■ About this task ■
Return each line of the material below exactly. Begin at the first and end on the line with "10.1016/j.tele.2015.02.007 | Per unit: 0.329".
*** Recorded information ***
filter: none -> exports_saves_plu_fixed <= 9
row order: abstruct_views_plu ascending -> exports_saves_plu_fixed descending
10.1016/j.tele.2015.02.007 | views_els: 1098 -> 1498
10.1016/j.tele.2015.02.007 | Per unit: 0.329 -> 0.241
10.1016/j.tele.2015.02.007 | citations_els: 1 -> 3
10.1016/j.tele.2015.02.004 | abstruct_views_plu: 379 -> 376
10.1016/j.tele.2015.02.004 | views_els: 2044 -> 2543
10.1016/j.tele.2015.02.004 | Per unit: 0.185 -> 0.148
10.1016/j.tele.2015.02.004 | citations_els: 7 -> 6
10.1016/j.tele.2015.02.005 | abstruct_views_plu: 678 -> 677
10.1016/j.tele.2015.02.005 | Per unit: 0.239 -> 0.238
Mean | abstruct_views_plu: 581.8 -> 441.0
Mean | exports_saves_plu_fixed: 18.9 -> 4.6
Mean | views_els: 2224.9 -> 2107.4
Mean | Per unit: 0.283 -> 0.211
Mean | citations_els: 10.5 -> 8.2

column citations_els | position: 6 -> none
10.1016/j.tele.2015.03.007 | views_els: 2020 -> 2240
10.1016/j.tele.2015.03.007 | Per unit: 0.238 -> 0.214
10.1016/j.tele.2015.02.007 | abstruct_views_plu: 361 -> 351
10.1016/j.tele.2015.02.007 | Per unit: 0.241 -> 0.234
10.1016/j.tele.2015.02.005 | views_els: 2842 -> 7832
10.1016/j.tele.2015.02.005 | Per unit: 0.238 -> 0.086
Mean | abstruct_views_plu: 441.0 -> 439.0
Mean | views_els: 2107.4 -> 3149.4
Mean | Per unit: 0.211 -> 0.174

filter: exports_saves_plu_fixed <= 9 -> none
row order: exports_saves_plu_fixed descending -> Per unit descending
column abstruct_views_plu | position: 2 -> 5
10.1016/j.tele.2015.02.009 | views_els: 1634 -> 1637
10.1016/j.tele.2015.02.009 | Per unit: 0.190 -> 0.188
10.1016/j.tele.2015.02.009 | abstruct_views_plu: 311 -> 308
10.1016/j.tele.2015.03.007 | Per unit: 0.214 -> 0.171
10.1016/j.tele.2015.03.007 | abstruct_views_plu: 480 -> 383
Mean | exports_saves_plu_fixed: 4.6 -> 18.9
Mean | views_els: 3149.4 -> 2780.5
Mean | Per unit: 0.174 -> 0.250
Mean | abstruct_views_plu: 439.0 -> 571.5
*** End of Recorded information ***
■ Answer to this problem ■
filter: none -> exports_saves_plu_fixed <= 9
row order: abstruct_views_plu ascending -> exports_saves_plu_fixed descending
10.1016/j.tele.2015.02.007 | views_els: 1098 -> 1498
10.1016/j.tele.2015.02.007 | Per unit: 0.329 -> 0.241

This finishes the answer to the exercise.